Yeah, the tennis tournament, how they were basically paying $2 million a year for pandemic insurance. And a lot of people were like, “That’s stupid, that’s a negative line item,” all that stuff. But it was based on their capex growth. So that was an interesting, almost like we were saying with whether knowing if flow is toxic or non-toxic, is you don’t know if somebody’s hedging their book, if it’s a directional play, what they have in dark pools. Well, now if you’re talking about actual businesses and having to have capex growth, you don’t know that the hedging creates a lower cost capital. So Wimbledon had decided to be a preeminent tournament moving forward. They had to put tens of millions of dollars, and quite frankly hundreds of millions dollars over a decade, into building out their facilities, restaffing, all of those sorts of things.

Jason Buck:

Strawberries.

Jeff Malec:

Yeah, more champagne and strawberries. So no one likes bleed, but still, it saved their bacon. They were able to survive, and surviving is the only success. But it was interesting how much that hedge was not necessarily predicting the pandemic, it was more like hedging their capex spending. So I think that’s always an interesting way to think about things, where in options world, everybody can get what they want because you don’t realize that real economic hedgers, especially whether it’s managed futures and options, might be hedging their exposure to commodity versus refined product versus cost of capital. So you really don’t know what’s at play there. And Grant was talking about too that strategies that offer genuine diversification need dispersion. There is no benchmark and it needs to be timing orientated. No passive. No passive, no benchmark.

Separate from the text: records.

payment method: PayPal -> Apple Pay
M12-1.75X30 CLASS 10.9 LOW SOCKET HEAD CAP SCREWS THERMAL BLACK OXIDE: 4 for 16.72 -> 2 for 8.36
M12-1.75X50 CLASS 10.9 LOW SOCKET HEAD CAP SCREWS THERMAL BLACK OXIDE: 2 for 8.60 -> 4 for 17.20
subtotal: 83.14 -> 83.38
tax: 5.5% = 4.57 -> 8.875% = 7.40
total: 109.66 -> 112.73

And you need dispersion for the genuine diversification that managed features can provide.

Jason Buck:

So he must be jotting down when Tom Lee was using that as a bad example of like, “Oh, I’ll show you dispersion.”

Jeff Malec:

And then Roberto asked, I think, “Why do you need active? Why not QIS?” QIS, quantitative investment strategies, are basically systematic passive factor investing. So Joe’s response with that is, everyone has thousands of bespoke indices. The rules based doesn’t adapt to a changing market. So going back to the idea of a macro overlay, or like you’re saying, even if managed futures had on carry and other beta trades that they can switch to more trend trades or just adjust like a dimmer switch how much exposure they have. Well, it was interesting too, we were talking about that dispersion with managed futures and trend players, is like Ryan pointed out, that trend directionally correlates, but P&L dispersion can be large. And so it’s best to use ensembles for clients. Just mic drop that one.

Jason Buck:

Couldn’t agree more.

Jeff Malec:

Oh, this is where the tick came in. So even Grant brought up that the tick size for E-minis, that $12.50, makes it difficult for the execution cost. You have to innovate on the execution cost side. And so he was pointing out that the HFT and other frontrunning traders make their execution costs so much higher for trend followers than they have been historically, so part of a CT or trend following firm these days has to have a division that’s really working on their execution costs and making sure that they can have better execution costs. So that’s that bit of that red queen principle that we find, where everybody’s like, “Well, I can use a trend index, I can do trend at home,” all that stuff. But as we know, the firms that are working hardest is actually on the reduction of the transaction cost side and worrying about disguising their orders for the HFT firms.

Jason Buck:

And that’s a big firm, big fund problem, if you have $3 billion of your huge trend follower, but point taken. And then I think QIS used to be called risk premia, right? Have we gotten rid of the risk premia name and now it’s QIS?

Jeff Malec:

You saw that popping up too and the factors, and yeah, it’s just, everything has just a new acronym and everything. Which I always joke with the guys at Makita about their RMS, their risk mitigation strategies. It’s the new version of tail risk or long vol, or managed futures or commodity. Once again, managed futures, commodity trend followers, CTAs, pick your poison. And then obviously Ryan’s with their RMS strategies, a person after my own heart, he said you need to size the allocation to manage futures or trend to the payoff you need. A 1% allocation doesn’t do anything. And so yeah, Makita’s advising trillions of dollars. And so when they’re talking to large institutions about their allocation size to trend following, you can imagine when they’re having those conversations they’re like, “1% to 4%?” They’re like, “What’s the point? You’re actually not doing anything.” But that’s usually a lot of the conversations they are having.

Jason Buck:

I’ll throw out a shameless plug for our guide to trend following white paper that has a whole couple pages in there on that, which was based on a great work by Welton a bit ago, by a bit I mean maybe 15 years ago. But it was basically showing, okay, if you expect 6% annual return, whatever, and you want to get to 10%, it was just simple math. You’re expecting 6% out of your 60/40 portfolio, you want to get to 10% a year to meet your pension liability. What does this allocation of these alts have to return? And it was showing at 5% allocation it has to do 78%. So I feel like that’s a better way to frame it of, “Okay, you’re into it, you like the diversification, what do you think this needs to return in order to do what you want it to do?”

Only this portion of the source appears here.